Task material.

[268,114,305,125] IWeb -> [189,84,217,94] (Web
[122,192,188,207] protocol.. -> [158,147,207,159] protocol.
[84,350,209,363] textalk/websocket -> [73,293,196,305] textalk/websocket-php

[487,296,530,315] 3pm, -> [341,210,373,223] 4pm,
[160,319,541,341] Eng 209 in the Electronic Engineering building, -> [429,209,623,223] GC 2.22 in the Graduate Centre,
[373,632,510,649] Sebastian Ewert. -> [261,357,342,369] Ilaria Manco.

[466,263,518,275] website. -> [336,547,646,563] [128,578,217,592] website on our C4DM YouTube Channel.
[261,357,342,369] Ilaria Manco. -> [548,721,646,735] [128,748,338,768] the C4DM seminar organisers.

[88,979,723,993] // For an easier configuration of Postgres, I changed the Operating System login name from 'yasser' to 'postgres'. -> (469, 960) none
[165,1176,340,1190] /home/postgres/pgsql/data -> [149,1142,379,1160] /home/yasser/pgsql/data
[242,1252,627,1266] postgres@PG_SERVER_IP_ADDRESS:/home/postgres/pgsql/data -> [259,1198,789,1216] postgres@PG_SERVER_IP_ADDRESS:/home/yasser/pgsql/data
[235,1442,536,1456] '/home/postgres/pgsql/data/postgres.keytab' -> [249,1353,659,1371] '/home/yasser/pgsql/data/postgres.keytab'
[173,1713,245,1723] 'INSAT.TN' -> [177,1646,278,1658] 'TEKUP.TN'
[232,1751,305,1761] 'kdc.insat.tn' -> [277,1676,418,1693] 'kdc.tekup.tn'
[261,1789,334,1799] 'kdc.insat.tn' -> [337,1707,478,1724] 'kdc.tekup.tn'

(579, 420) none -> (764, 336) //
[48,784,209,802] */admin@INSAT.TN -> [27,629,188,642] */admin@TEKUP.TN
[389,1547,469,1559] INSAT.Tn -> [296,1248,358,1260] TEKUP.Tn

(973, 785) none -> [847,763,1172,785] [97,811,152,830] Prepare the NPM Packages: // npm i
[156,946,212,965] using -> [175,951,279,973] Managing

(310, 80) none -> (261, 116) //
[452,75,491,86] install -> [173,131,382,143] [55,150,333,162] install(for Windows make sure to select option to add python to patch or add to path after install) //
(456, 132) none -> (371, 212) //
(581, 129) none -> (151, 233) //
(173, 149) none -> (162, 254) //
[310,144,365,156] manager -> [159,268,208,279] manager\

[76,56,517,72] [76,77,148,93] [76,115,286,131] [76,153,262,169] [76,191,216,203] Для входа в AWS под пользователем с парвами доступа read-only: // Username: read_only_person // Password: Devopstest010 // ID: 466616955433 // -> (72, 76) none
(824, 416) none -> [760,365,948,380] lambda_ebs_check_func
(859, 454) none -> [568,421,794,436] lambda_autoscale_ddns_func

Task to complete. Establish how many lines of the entries hold the word "Manco", giving nothing but the number.

Task response. 2